- **Prompt**:
Word for word, restate the listing that follows and leave out the images.
★ ★ ★ ★ ★ ★ ★
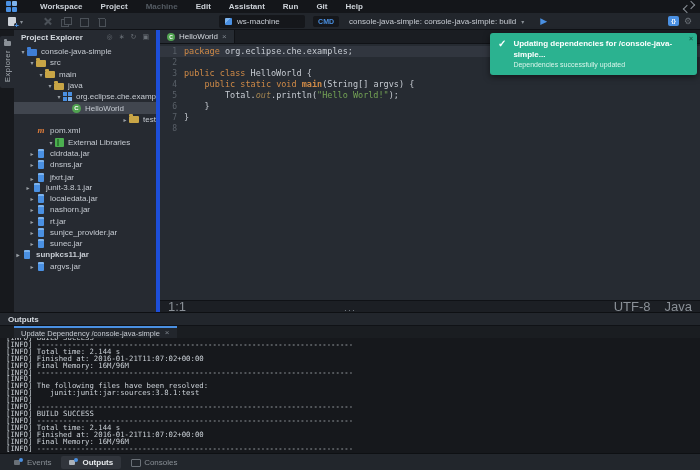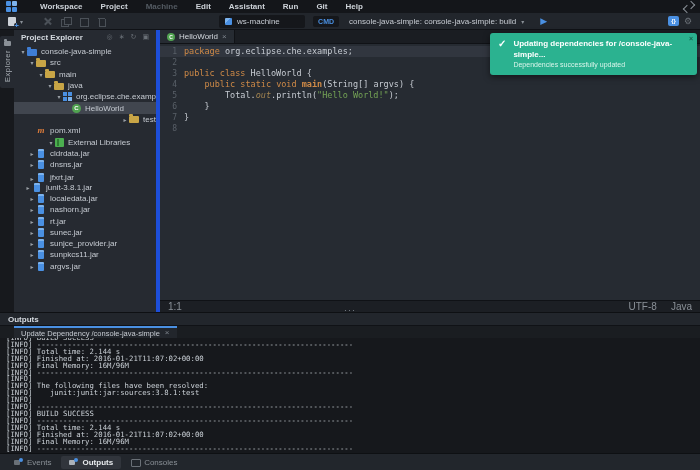--- a/index.html
+++ b/index.html
@@ -92,21 +92,21 @@
   .tab-close{color:#7d848c;font-size:8px;line-height:8px;}
   .code{flex:1;overflow:hidden;font-family:"DejaVu Sans Mono",monospace;font-size:8.5px;padding-top:2px;}
   .code-line{display:flex;height:11px;line-height:11px;white-space:pre;}
   .code-line.current{background:#31363f;}
   .gutter{width:24px;flex:none;text-align:right;padding-right:7px;color:#596068;font-size:8px;}
   .seg-kw{color:var(--kw);}
   .seg-kwb{color:var(--kw);font-weight:bold;}
   .seg-str{color:var(--str);}
   .seg-fld{color:var(--fld);font-style:italic;}
   .seg-pl{color:#c6cbd2;}
-  .editor-status{height:12px;background:#1c1f24;border-top:1px solid #101216;display:flex;align-items:center;font-size:10px;color:#8a9097;padding:0 8px;flex:none;}
+  .editor-status{height:12px;background:#1c1f24;border-top:1px solid #101216;display:flex;align-items:center;font-size:13px;color:#8a9097;padding:0 8px;flex:none;}
   .es-cursor{flex:1;}
   .es-lang{margin-left:14px;}
 
   
   .outputs{flex:none;height:140px;display:flex;flex-direction:column;background:#16181c;}
   .out-title-row{height:13px;background:#22262c;display:flex;align-items:center;padding:0 8px;flex:none;border-bottom:1px solid #101216;}
   .out-title{font-size:8px;font-weight:bold;color:#d3d8de;}
   .out-tabs{height:12px;background:#1a1d21;display:flex;align-items:stretch;flex:none;}
   .otab{display:flex;align-items:center;gap:5px;background:#22262c;border-top:2px solid var(--accent);padding:0 7px;font-size:7.5px;color:#c6cbd2;margin-left:14px;}
   .console{flex:1;overflow:hidden;padding:0 10px 0 6px;}
@@ -282,28 +282,28 @@
             <span class="tree-label">nashorn.jar</span>
           </div>
           <div class="tree-row" style="padding-left: 14px;">
             <span class="expander">▸</span>
             <span class="ti ti-jar"></span>
             <span class="tree-label">rt.jar</span>
           </div>
           <div class="tree-row" style="padding-left: 14px;">
             <span class="expander">▸</span>
             <span class="ti ti-jar"></span>
+            <span class="tree-label">sunjce_provider.jar</span>
+          </div>
+          <div class="tree-row" style="padding-left: 14px;">
+            <span class="expander">▸</span>
+            <span class="ti ti-jar"></span>
             <span class="tree-label">sunec.jar</span>
           </div>
-          <div class="tree-row" style="padding-left: 14px;">
-            <span class="expander">▸</span>
-            <span class="ti ti-jar"></span>
-            <span class="tree-label">sunjce_provider.jar</span>
-          </div>
-          <div class="tree-row" style="padding-left: 14px;">
+          <div class="tree-row" style=" font-weight: bold;">
             <span class="expander">▸</span>
             <span class="ti ti-jar"></span>
             <span class="tree-label">sunpkcs11.jar</span>
           </div>
           <div class="tree-row" style="padding-left: 14px;">
             <span class="expander">▸</span>
             <span class="ti ti-jar"></span>
             <span class="tree-label">argvs.jar</span>
           </div>
         </div>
★ ★ ★ ★ ★ ★ ★
- **Finished exercise**:
--- a/index.html
+++ b/index.html
@@ -92,21 +92,21 @@
   .tab-close{color:#7d848c;font-size:8px;line-height:8px;}
   .code{flex:1;overflow:hidden;font-family:"DejaVu Sans Mono",monospace;font-size:8.5px;padding-top:2px;}
   .code-line{display:flex;height:11px;line-height:11px;white-space:pre;}
   .code-line.current{background:#31363f;}
   .gutter{width:24px;flex:none;text-align:right;padding-right:7px;color:#596068;font-size:8px;}
   .seg-kw{color:var(--kw);}
   .seg-kwb{color:var(--kw);font-weight:bold;}
   .seg-str{color:var(--str);}
   .seg-fld{color:var(--fld);font-style:italic;}
   .seg-pl{color:#c6cbd2;}
-  .editor-status{height:12px;background:#1c1f24;border-top:1px solid #101216;display:flex;align-items:center;font-size:10px;color:#8a9097;padding:0 8px;flex:none;}
+  .editor-status{height:12px;background:#1c1f24;border-top:1px solid #101216;display:flex;align-items:center;font-size:13px;color:#8a9097;padding:0 8px;flex:none;}
   .es-cursor{flex:1;}
   .es-lang{margin-left:14px;}
 
   
   .outputs{flex:none;height:140px;display:flex;flex-direction:column;background:#16181c;}
   .out-title-row{height:13px;background:#22262c;display:flex;align-items:center;padding:0 8px;flex:none;border-bottom:1px solid #101216;}
   .out-title{font-size:8px;font-weight:bold;color:#d3d8de;}
   .out-tabs{height:12px;background:#1a1d21;display:flex;align-items:stretch;flex:none;}
   .otab{display:flex;align-items:center;gap:5px;background:#22262c;border-top:2px solid var(--accent);padding:0 7px;font-size:7.5px;color:#c6cbd2;margin-left:14px;}
   .console{flex:1;overflow:hidden;padding:0 10px 0 6px;}
@@ -282,28 +282,28 @@
             <span class="tree-label">nashorn.jar</span>
           </div>
           <div class="tree-row" style="padding-left: 14px;">
             <span class="expander">▸</span>
             <span class="ti ti-jar"></span>
             <span class="tree-label">rt.jar</span>
           </div>
           <div class="tree-row" style="padding-left: 14px;">
             <span class="expander">▸</span>
             <span class="ti ti-jar"></span>
+            <span class="tree-label">sunjce_provider.jar</span>
+          </div>
+          <div class="tree-row" style="padding-left: 14px;">
+            <span class="expander">▸</span>
+            <span class="ti ti-jar"></span>
             <span class="tree-label">sunec.jar</span>
           </div>
-          <div class="tree-row" style="padding-left: 14px;">
-            <span class="expander">▸</span>
-            <span class="ti ti-jar"></span>
-            <span class="tree-label">sunjce_provider.jar</span>
-          </div>
-          <div class="tree-row" style="padding-left: 14px;">
+          <div class="tree-row" style=" font-weight: bold;">
             <span class="expander">▸</span>
             <span class="ti ti-jar"></span>
             <span class="tree-label">sunpkcs11.jar</span>
           </div>
           <div class="tree-row" style="padding-left: 14px;">
             <span class="expander">▸</span>
             <span class="ti ti-jar"></span>
             <span class="tree-label">argvs.jar</span>
           </div>
         </div>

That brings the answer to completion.